The Object REXX programming language is an object-oriented scripting language initially produced by IBM for the operating system OS/2 and later for Microsoft Windows. It is a follow-on to and a significant extension of the "Classic Rexx" language originally created for the Conversational Monitor System (CMS) component of the operating system VM/SP Release 3 and later ported to Multiple Virtual Storage (MVS), OS/2 and PC DOS. 

The OS/2 version of IBM Object REXX includes classes to support IBM System Object Model (SOM) and Workplace Shell (WPS). It is also included in ArcaOS.
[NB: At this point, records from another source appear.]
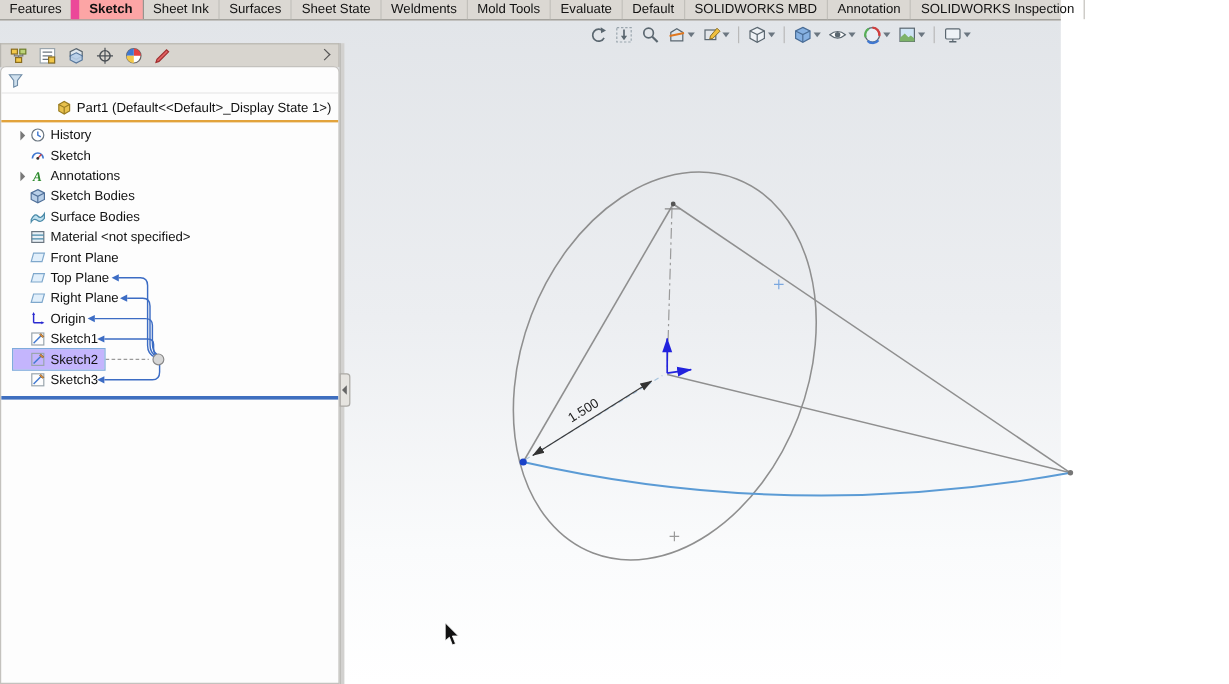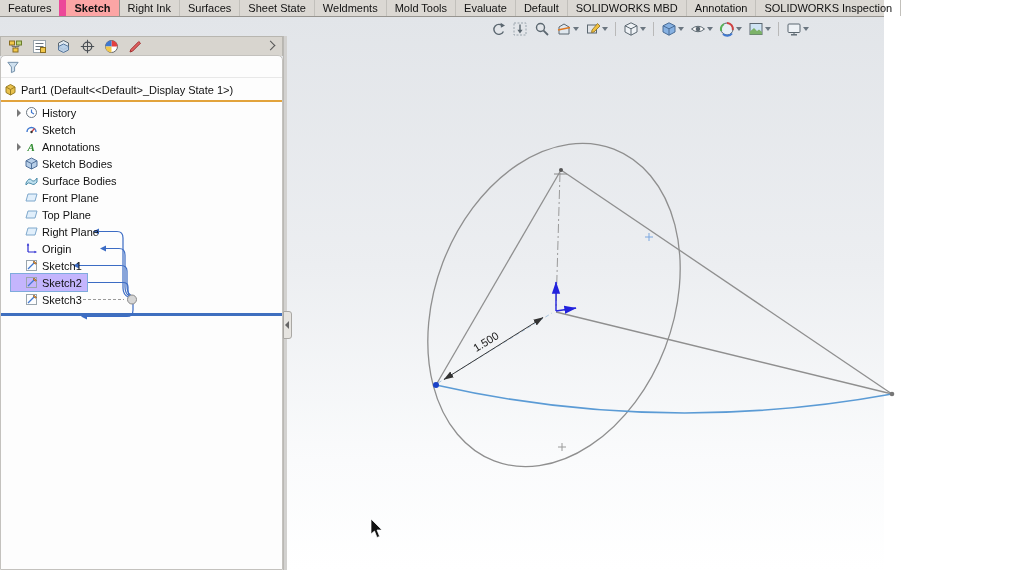"Right Ink" div.tab { text: Right -> Sheet }
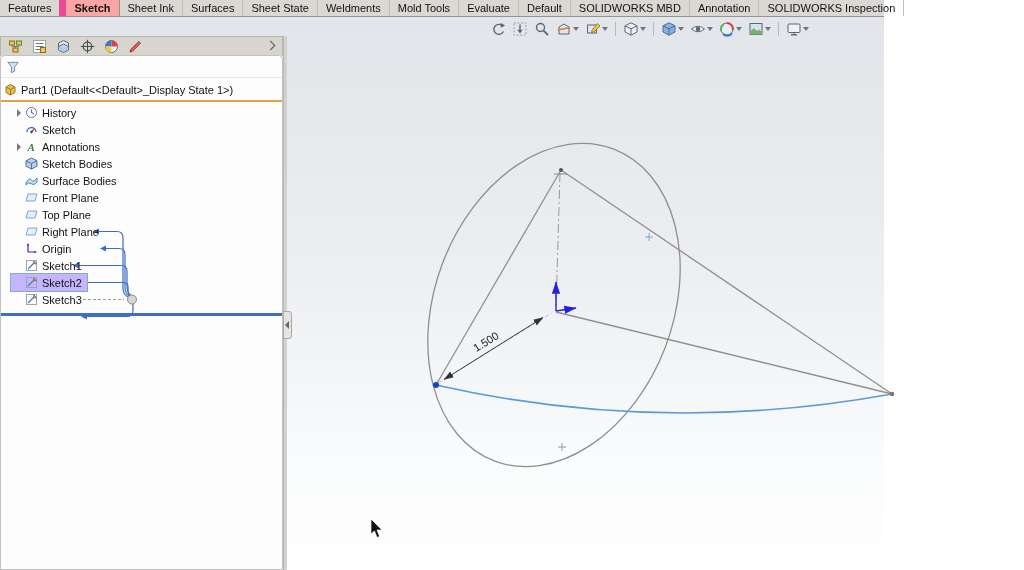"Part1 (Default<<Default>_Display State" .trow { margin-left: none -> 43px }
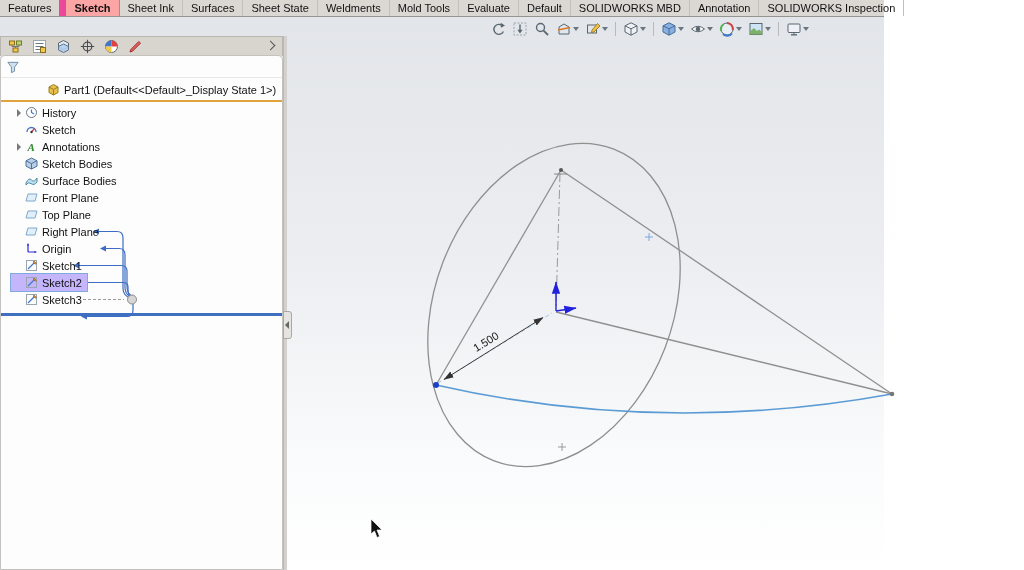"Material <not specified>" div.trow { html: none -> <div> <span></span> <span> <svg> <rect></rect> <line></line> <line></line> </svg> </span> <span>Material &lt;not specified&gt;</span> </div> }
On October 12, 2004, IBM released Object REXX as free and open-source software, giving rise to Open Object Rexx (ooREXX), now available for various operating systems: Linux, Solaris, Windows, MacOS. This implementation includes a Windows Script Host (WSH) Scripting Engine for Rexx. The released sources however didn't include the classes for SOM and Workplace Shell (WPS) support.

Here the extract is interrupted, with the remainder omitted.